Secondo gli autori, è la prima dimostrazione della possibilità di ottenere questa doppia informazione con un’apparecchiatura da laboratorio. Il sistema raggiunge una risoluzione di circa 20 micrometri e una sensibilità pari a 1 milligrammo per millilitro, sufficiente a distinguere variazioni contenute nella concentrazione dello iodio.

L’intelligenza artificiale è stata utilizzata per migliorare la qualità delle immagini e aumentare la precisione delle misurazioni.

Perché viene studiata la distribuzione dello iodio

Lo iodio è necessario per la produzione degli ormoni tiroidei, coinvolti nella regolazione del metabolismo e di numerose funzioni dell’organismo.

Alterazioni nella capacità del tessuto di accumularlo e utilizzarlo possono essere associate a diverse patologie della tiroide, comprese alcune forme tumorali. La ricostruzione tridimensionale potrebbe quindi aggiungere, in futuro, nuove informazioni spaziali a quelle ottenute attraverso le analisi tradizionali.

Il metodo non viene però presentato come uno strumento diagnostico già disponibile. Le eventuali applicazioni mediche dovranno essere valutate attraverso ulteriori sperimentazioni.

Uno studio condotto su quattro campioni

La ricerca ha coinvolto quattro campioni di tessuto tiroideo umano, rappresentativi di differenti condizioni patologiche.

L’acquisizione delle immagini richiede ancora diverse ore per ciascun campione. Si tratta, dunque, di una prima dimostrazione di fattibilità e non di un esame utilizzabile nella pratica clinica ordinaria.

Per confermare l’efficacia del metodo saranno necessari studi su un numero maggiore di campioni. I ricercatori dovranno inoltre lavorare alla riduzione dei tempi di acquisizione, anche attraverso sorgenti di raggi X più intense.

Il confronto con l’infrastruttura di Grenoble

Per verificare l’affidabilità delle misurazioni, i risultati ottenuti in laboratorio sono stati confrontati con quelli prodotti presso l’European Synchrotron Radiation Facility di Grenoble.

Il confronto ha mostrato un accordo elevato tra le due tecniche.

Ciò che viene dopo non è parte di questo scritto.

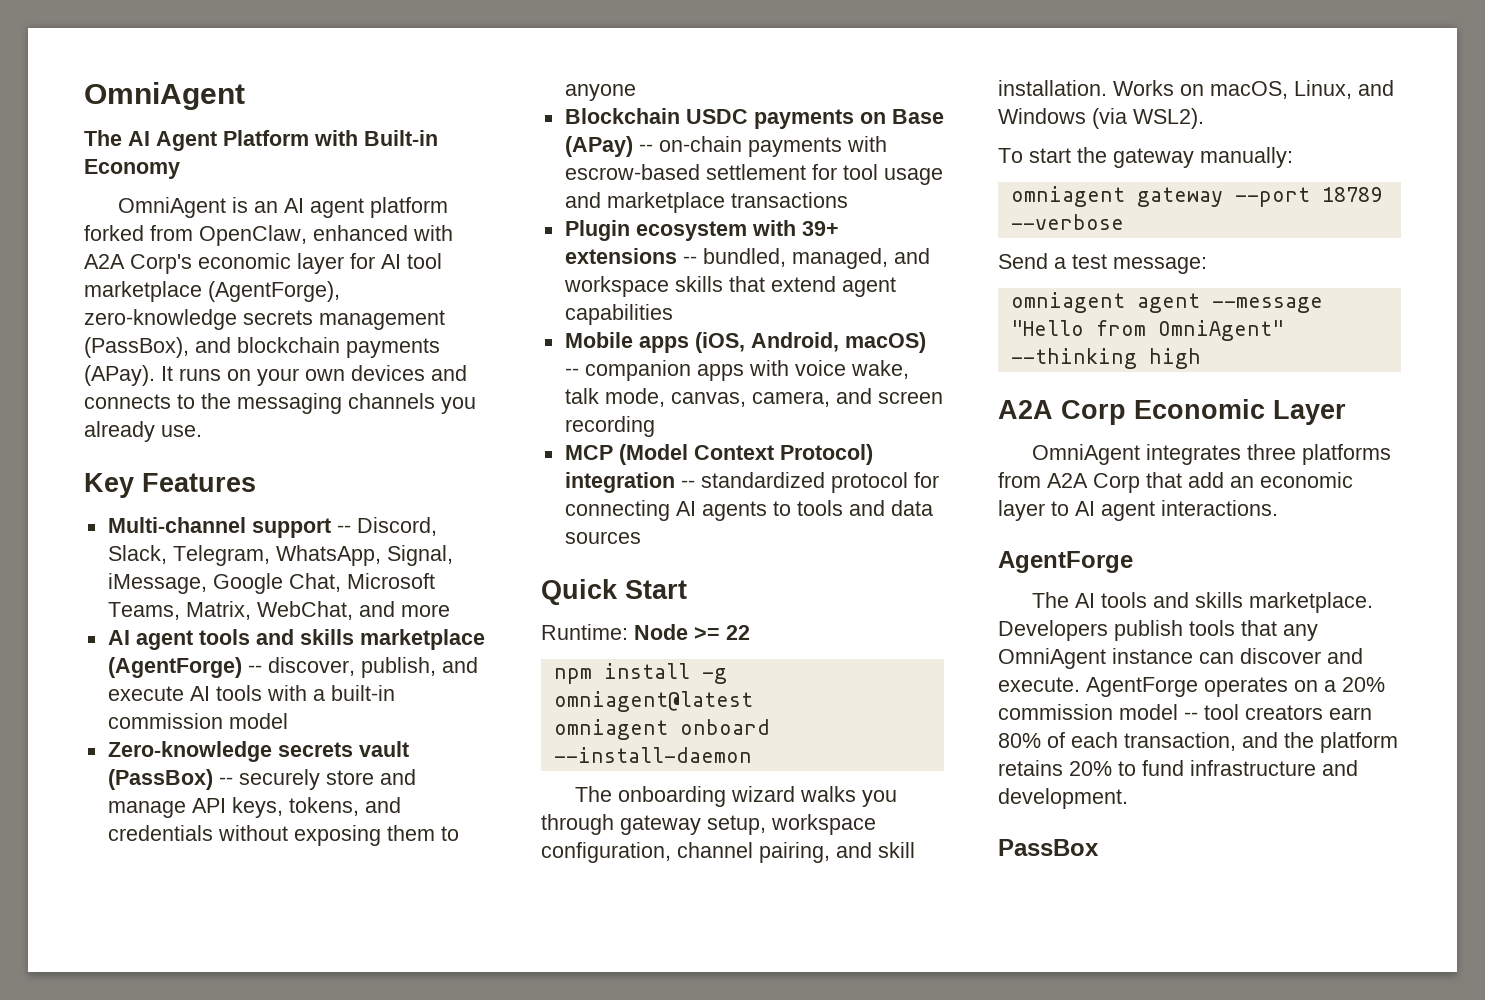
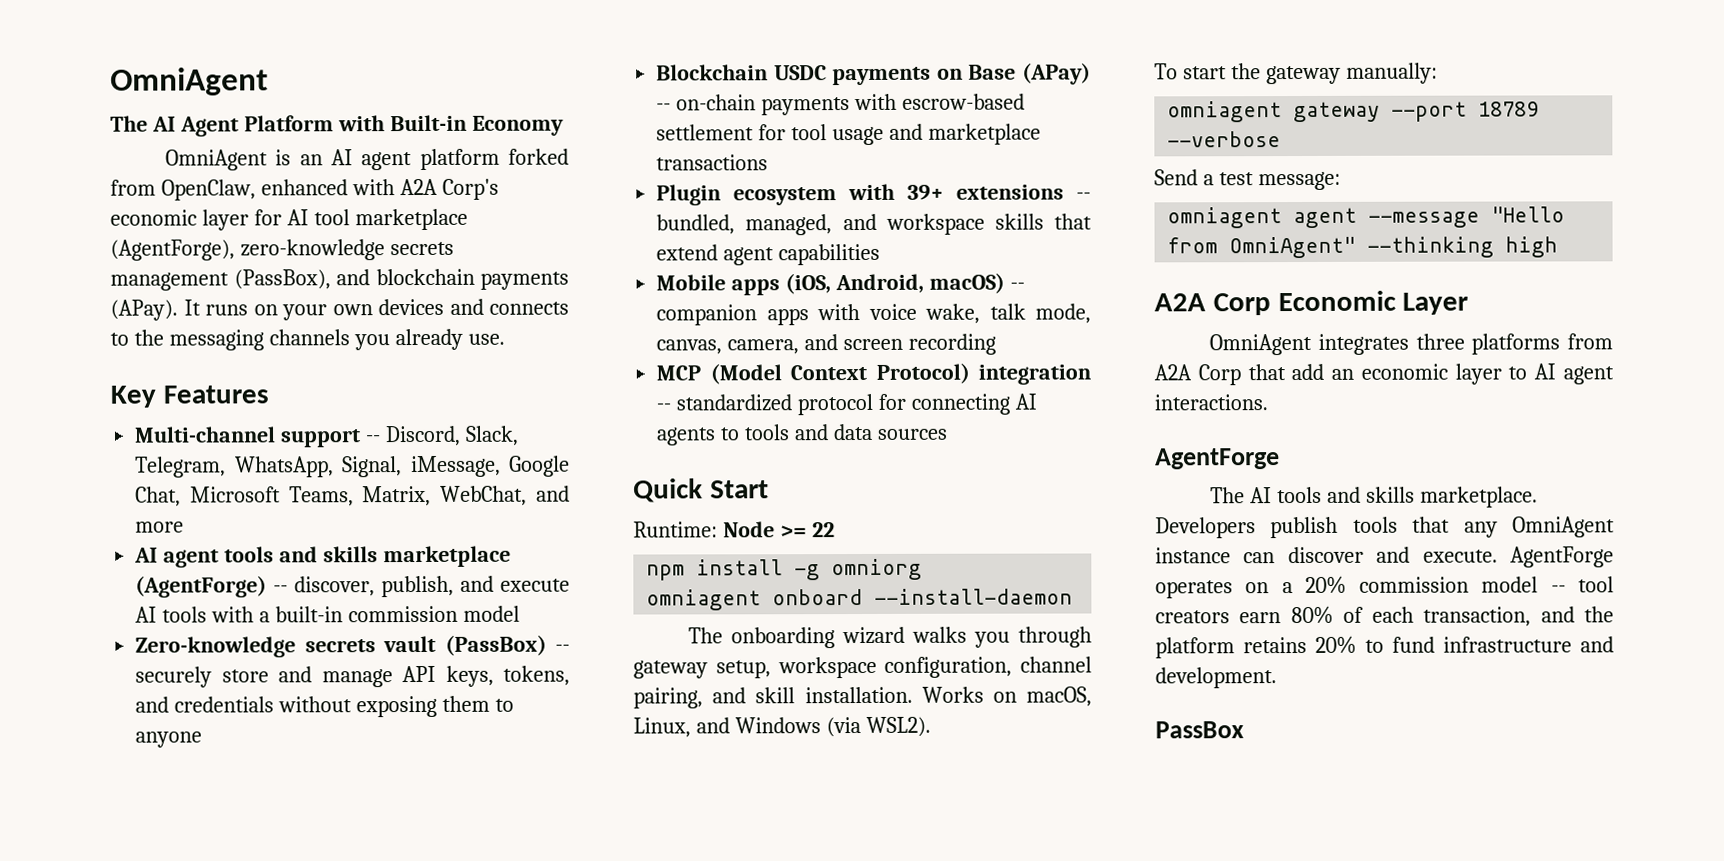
- npm install -g omniagent@latest
+ npm install -g omniorg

Le differenze nella misurazione della quantità di iodio sono risultate inferiori al 20%.

«Questo studio dimostra come l’integrazione tra imaging avanzato, analisi quantitativa e intelligenza artificiale possa ampliare le informazioni che possiamo ottenere da un campione di tessuto», spiega Sandro Donato.

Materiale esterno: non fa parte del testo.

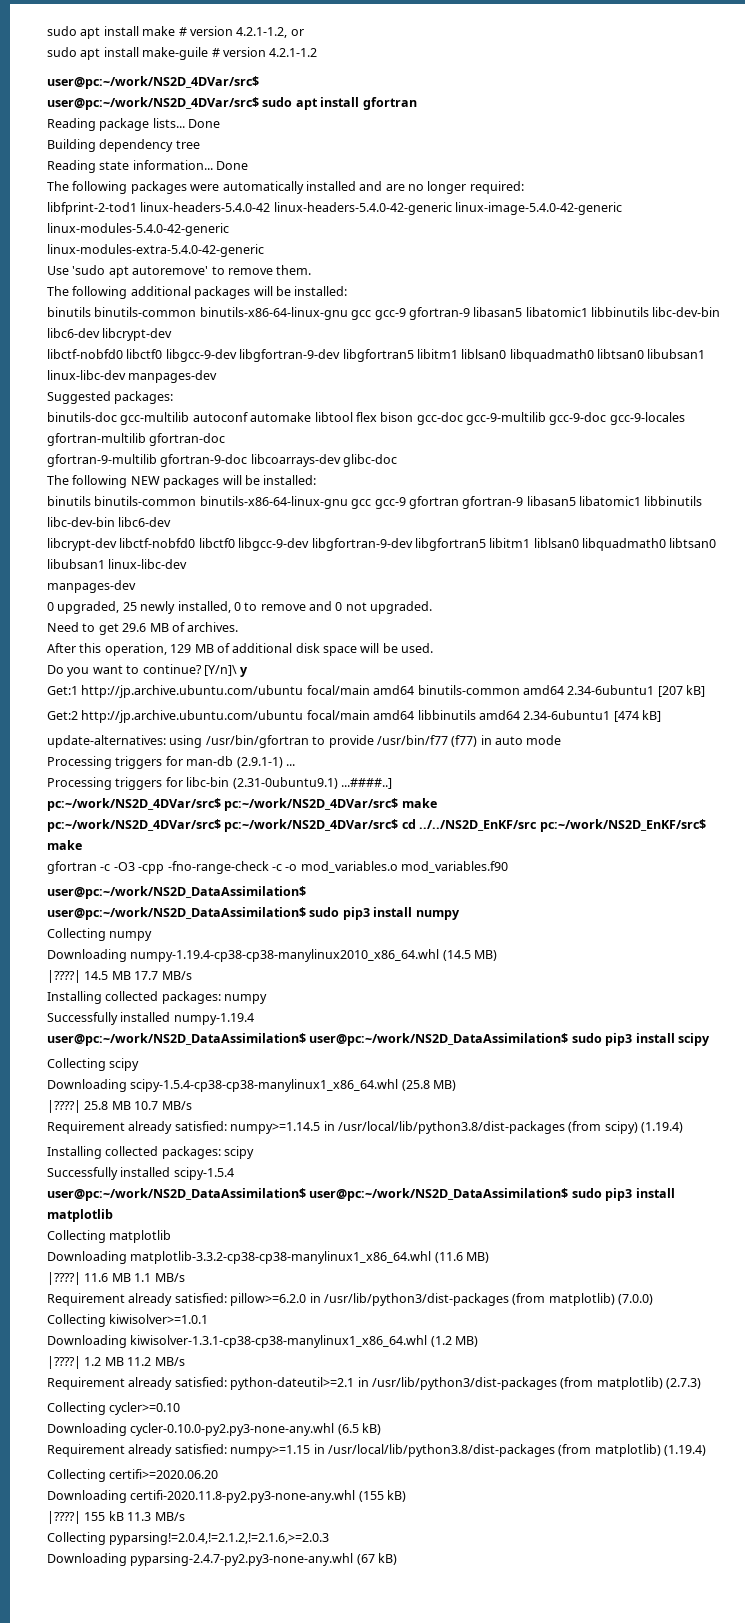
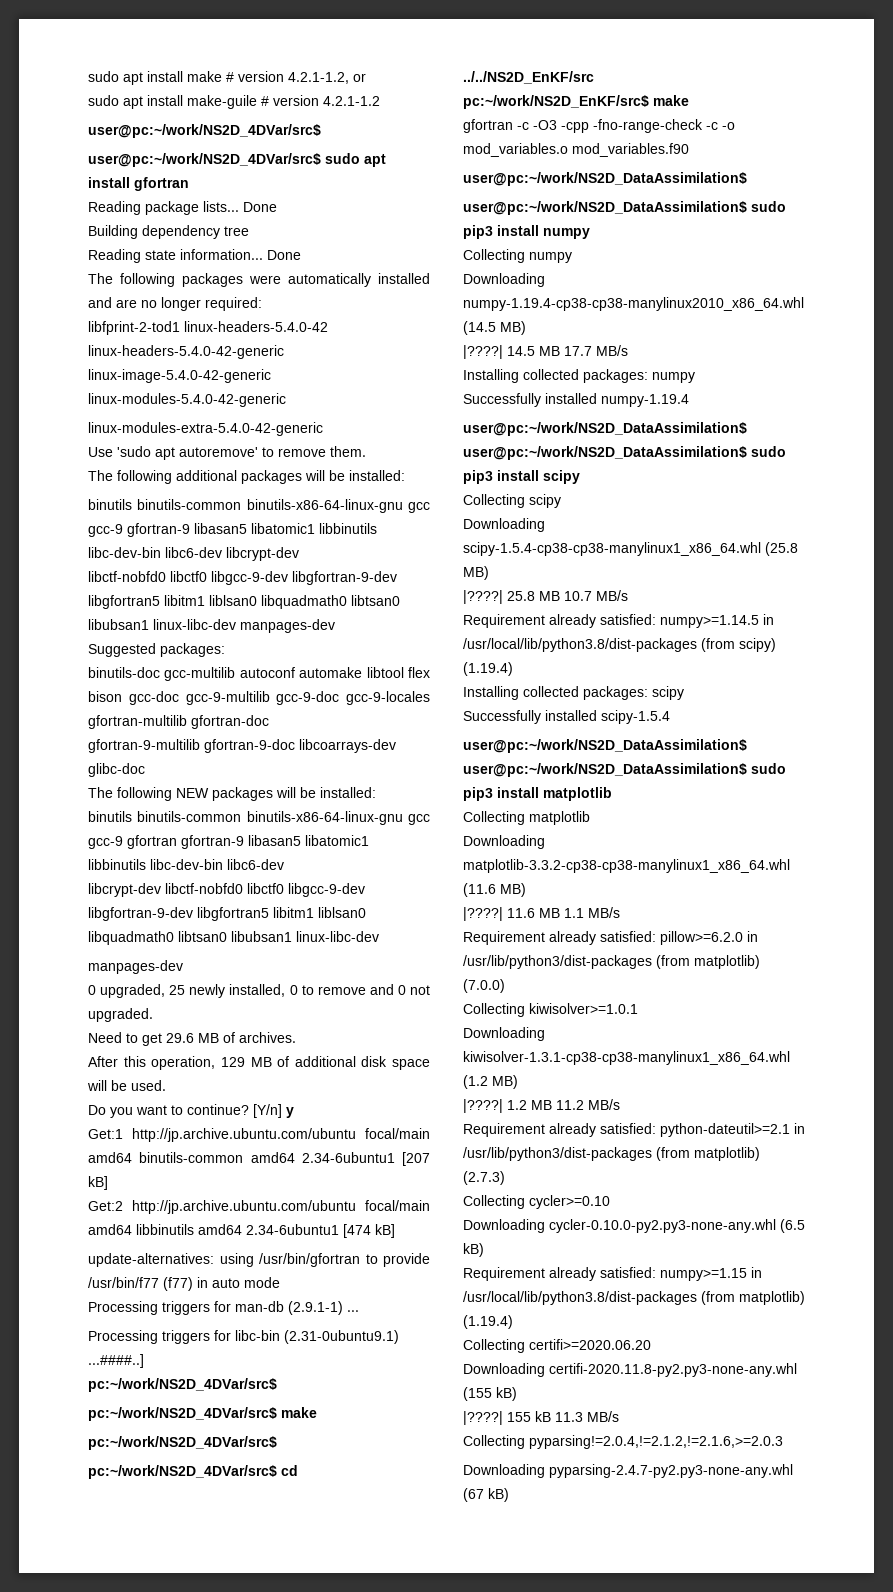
- [Y/n]\ y
+ [Y/n] y
  Processing triggers for libc-bin (2.31-0ubuntu9.1) ...####..]
- pc:~/work/NS2D_4DVar/src$ pc:~/work/NS2D_4DVar/src$ make
- pc:~/work/NS2D_4DVar/src$ pc:~/work/NS2D_4DVar/src$ cd ../../NS2D_EnKF/src pc:~/work/NS2D_EnKF/src$ make
+ pc:~/work/NS2D_4DVar/src$
+ pc:~/work/NS2D_4DVar/src$ make
+ pc:~/work/NS2D_4DVar/src$
+ pc:~/work/NS2D_4DVar/src$ cd ../../NS2D_EnKF/src
+ pc:~/work/NS2D_EnKF/src$ make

La ricerca, aggiunge, «apre nuove prospettive per una migliore comprensione delle alterazioni patologiche della tiroide». L’obiettivo è mettere in relazione la struttura tridimensionale dei tessuti con le informazioni sulla loro composizione.

Le prospettive di ricerca all’Unical

Il gruppo intende proseguire le attività utilizzando la sorgente di raggi X STAR, Southern European Thomson Source for Applied Research, presente all’Università della Calabria.

«La presenza all’Università della Calabria di infrastrutture avanzate per l’imaging a raggi X e di competenze nell’intelligenza artificiale, nell’elaborazione dei dati e nell’analisi quantitativa crea le condizioni per sviluppare nuove tecniche per lo studio tridimensionale dei tessuti biologici», afferma Donato.

Il ricercatore indica anche nuove opportunità di collaborazione tra attività tecnologiche e biomediche legate alla presenza del corso di laurea in Medicina e Chirurgia.

Finanziamenti e partner

Le attività condotte all’Unical sono state sostenute dal progetto “Tech4You – Technologies for Climate Change Adaptation and Quality of Life Improvement”, finanziato attraverso il Pnrr.

Lo studio ha ricevuto anche il supporto del progetto “MUST”, finanziato nell’ambito del Pnrr-NextGenerationEU.

Alla ricerca hanno partecipato l’Istituto nazionale di Fisica nucleare, l’Unità di Anatomia patologica dell’ospedale di Cattinara di Trieste, Elettra-Sincrotrone Trieste e l’European Synchrotron Radiation Facility di Grenoble.

L’articolo scientifico è firmato da S. Donato, D. Bonazza, F. Arfelli, F. Brun, A. L. Coathup, P. Cook, E. Giacomello, R. H. Menk, P. Perion e L. Brombal.